Nemesis (1502) by Albrecht Dürer

The Genius and the Goddess
by Aldous Huxley.
Vintage Classics 2015 (1955).

“The trouble with fiction,” said John Rivers, “is that it makes too much sense. Reality never makes sense.”

“Never?” I questioned.

“Maybe from God’s point of view,” he conceded. “Never from ours. Fiction has unity, fiction has style. Facts possess neither.”

Though called The Genius and the Goddess this novella could equally have included the 28-year-old Virgin or the Self-pitying Egotist in the title. It recounts – in the form of a mostly one-sided dialogue – how John Rivers, a British scientist working under the gifted American quantum physicist Henry Maartens in the early 1920s, finds himself compromised, and how as the son of a Lutheran minister he continues decades later to suffer the resulting pangs of guilt.

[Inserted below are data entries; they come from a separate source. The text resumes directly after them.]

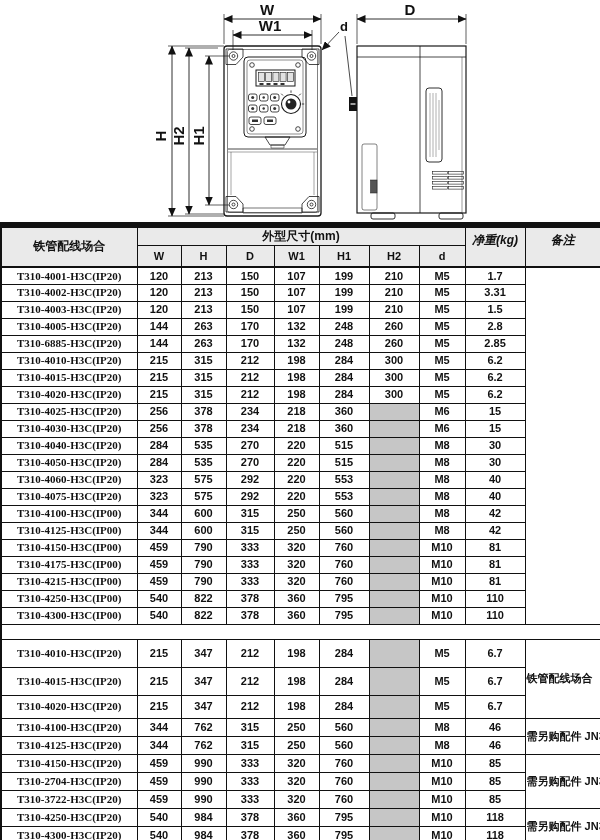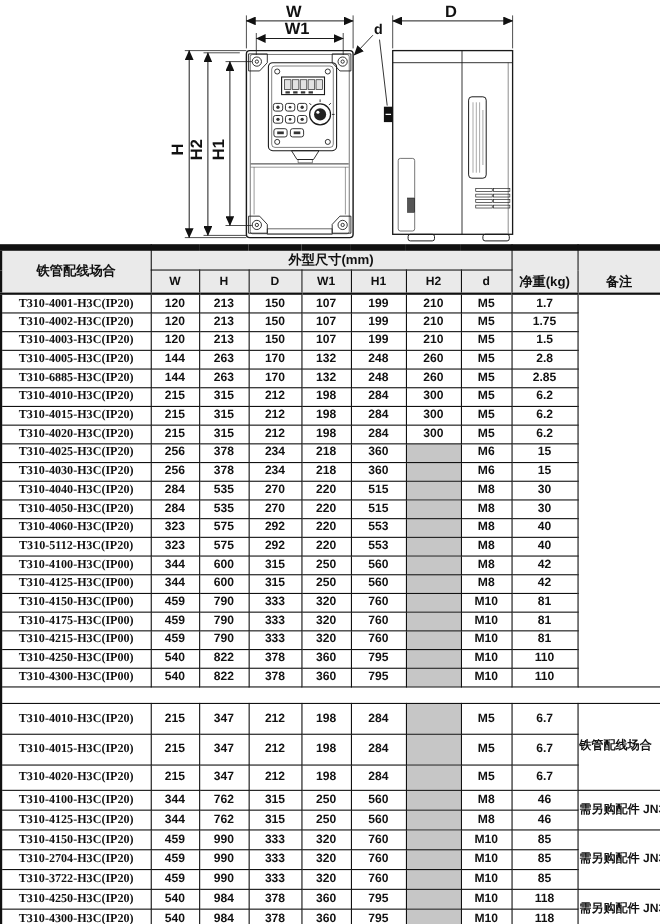--- a/index.html
+++ b/index.html
@@ -19,7 +19,7 @@
   #spec-table thead th{background:#eaeaea;font-size:12px;}
   #spec-table thead tr.hrow2 th{border-bottom:2px solid #111;font-size:11px;}
   #spec-table thead th.span2{border-bottom:2px solid #111;}
-  #spec-table thead th.bottom-al{vertical-align:bottom;padding-bottom:3px;}
+  #spec-table thead th.bottom-al{vertical-align:bottom;padding-bottom:19px;font-style:italic;}
   tr.g1{height:17px;}
   tr.g2{height:18px;}
   tr.g2tall{height:28px;}

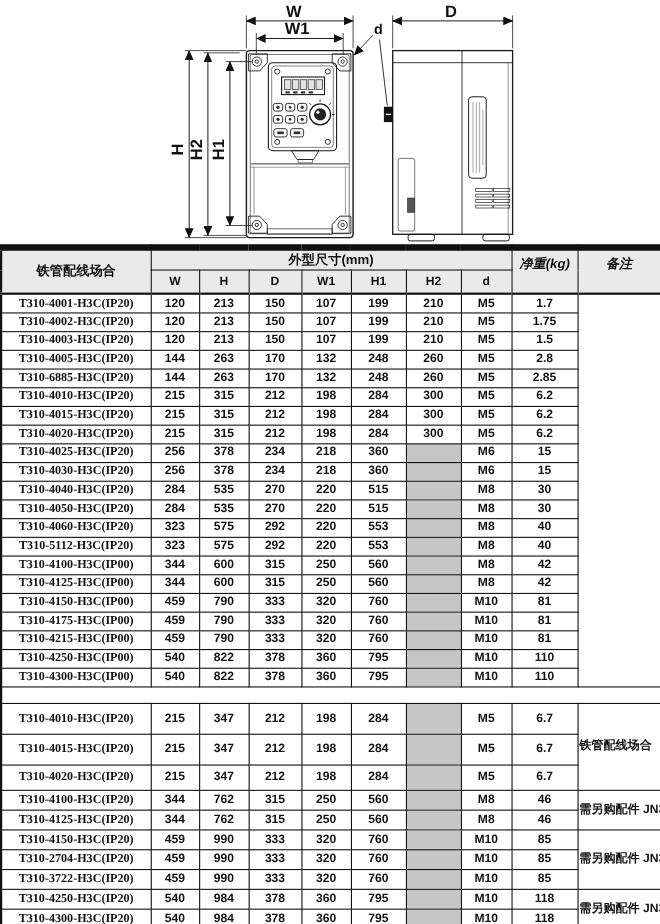--- a/index.html
+++ b/index.html
@@ -258,7 +258,7 @@
           <td>199</td>
           <td>210</td>
           <td>M5</td>
-          <td>1.75</td>
+          <td>3.31</td>
         </tr>
         <tr class="g1">
           <td class="model-cell">T310-4003-H3C(IP20)</td>

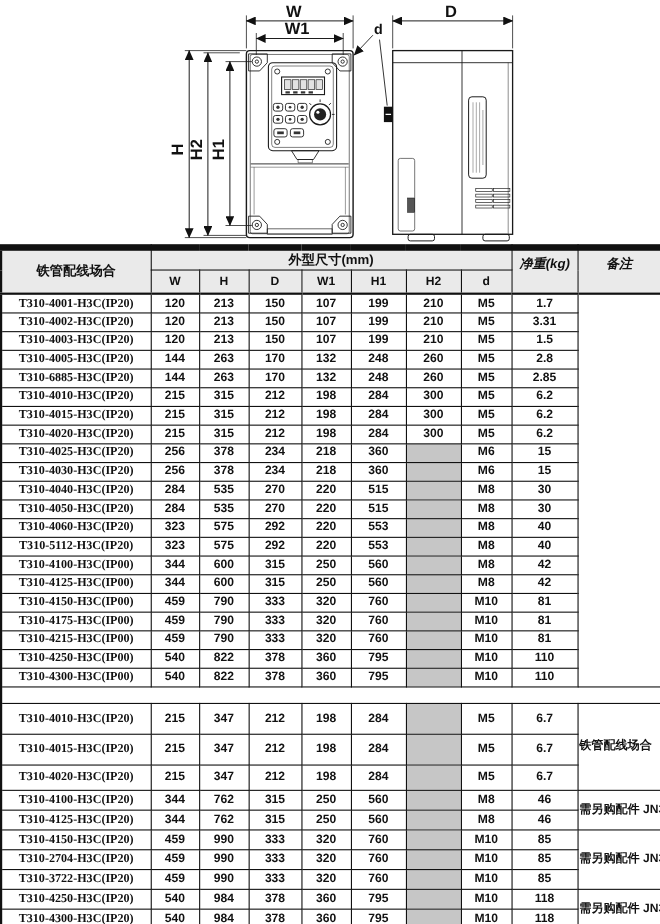--- a/index.html
+++ b/index.html
@@ -382,7 +382,7 @@
           <td>40</td>
         </tr>
         <tr class="g1">
-          <td class="model-cell">T310-5112-H3C(IP20)</td>
+          <td class="model-cell">T310-4075-H3C(IP20)</td>
           <td>323</td>
           <td>575</td>
           <td>292</td>

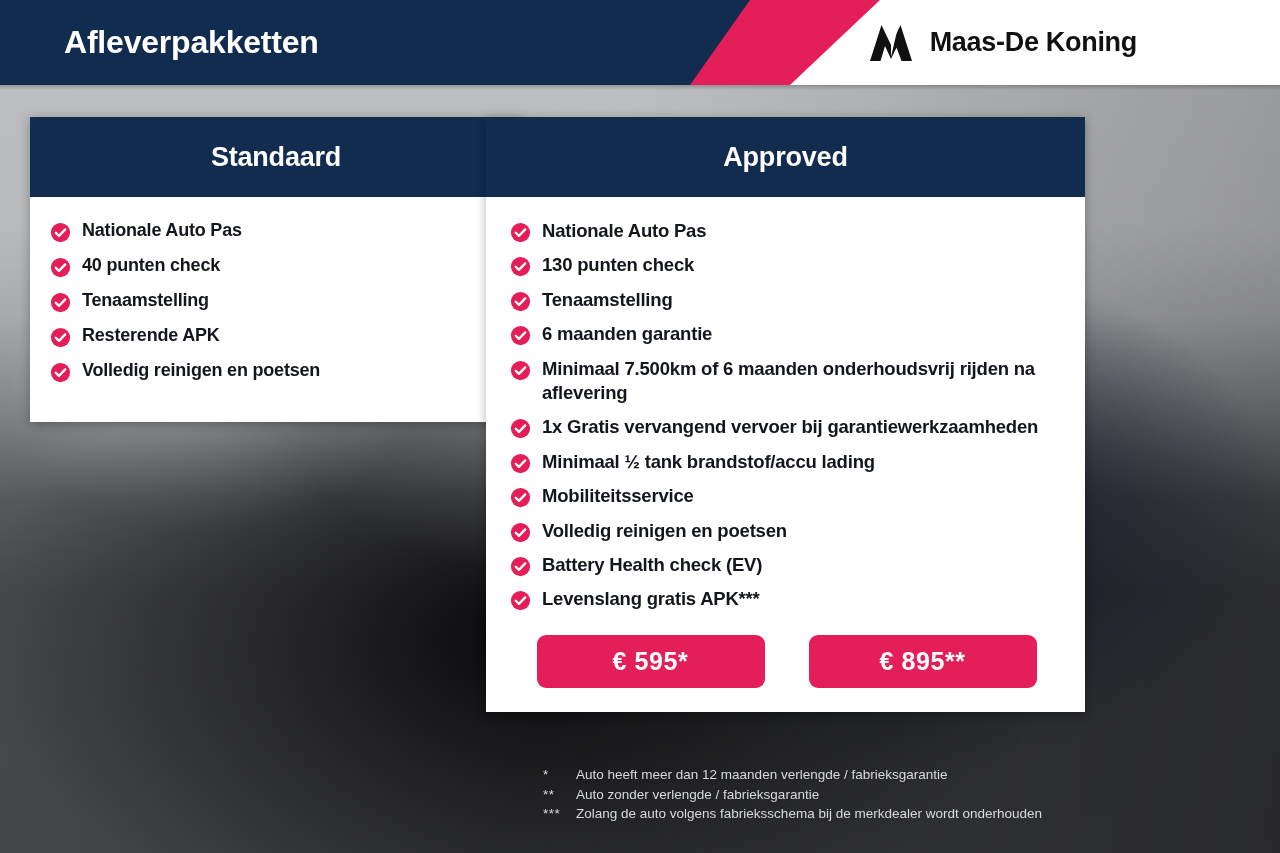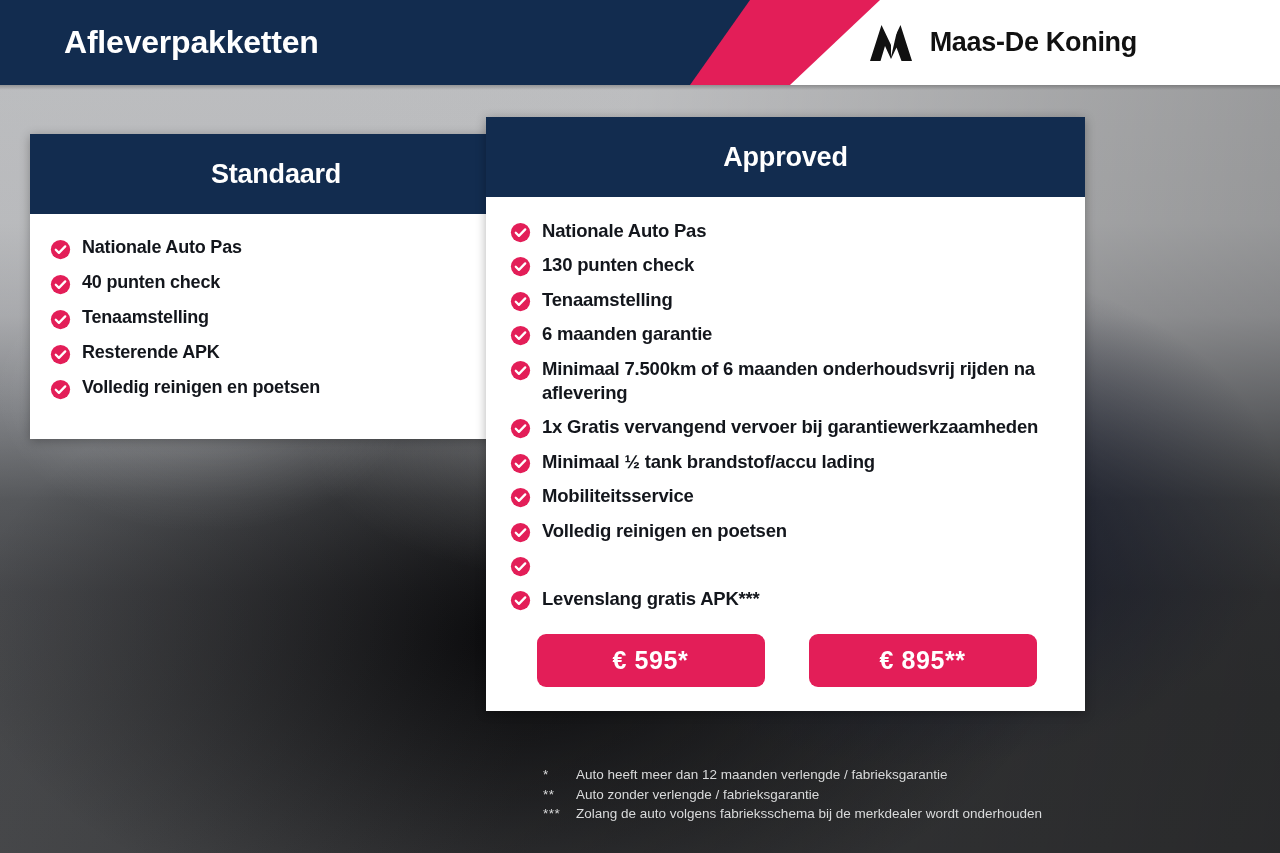--- a/index.html
+++ b/index.html
@@ -108,7 +108,7 @@
     box-shadow: 0 2px 10px rgba(0,0,0,0.30);
     z-index: 3;
   }
-  .card-standaard { left: 30px; top: 117px; width: 492px; margin-top: 17px; }
+  .card-standaard { left: 30px; top: 117px; width: 492px; }
   .card-approved  { left: 486px; top: 117px; width: 599px; }
 
   .card-head {

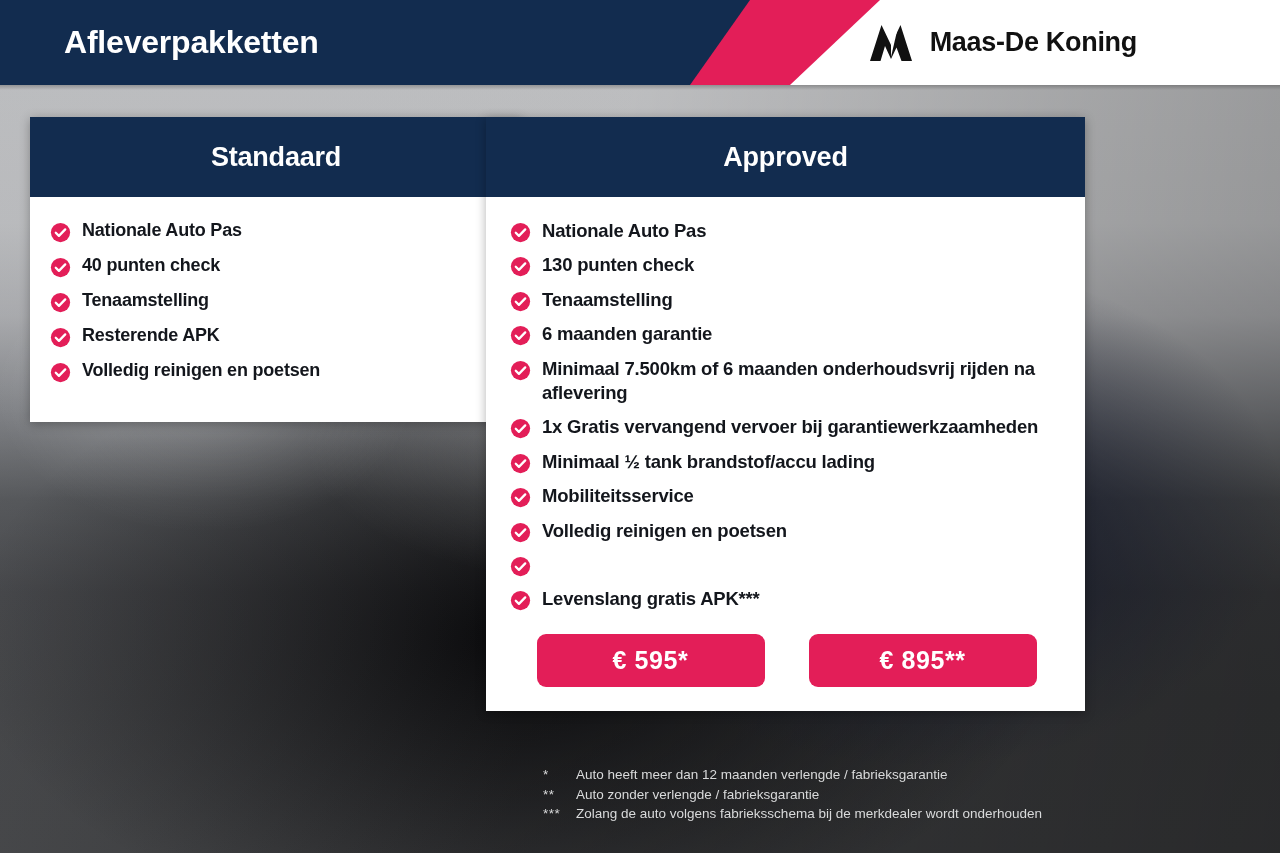--- a/index.html
+++ b/index.html
@@ -344,6 +344,7 @@
             <circle cx="12" cy="12" r="11" fill="#e31e58"></circle>
             <path d="M6.6 12.3 L10.2 15.9 L17.4 8.4" fill="none" stroke="#ffffff" stroke-width="2.6" stroke-linecap="round" stroke-linejoin="round"></path>
           </svg>
+          <span class="feature-text">Battery Health check (EV)</span>
         </li>
         <li class="feature">
           <svg class="check-icon" viewBox="0 0 24 24">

I have to be honest and say I struggled to enjoy this cross between a Socratic dialogue and a drawn-out drone – warning, a spoiler follows, though it’s mentioned on the cover blurb – of how a jejune man loses his virginity on the night of Shakespeare’s birthday in 1922. Much of it is presented as a monologue describing delayed gratification which, though intriguing at times, verges on the unedifying even when it’s couched in dry intellectual language.

Having slated the novella, can I bring myself to give some more detail and perhaps even praise what came across as more successful? I’ll try.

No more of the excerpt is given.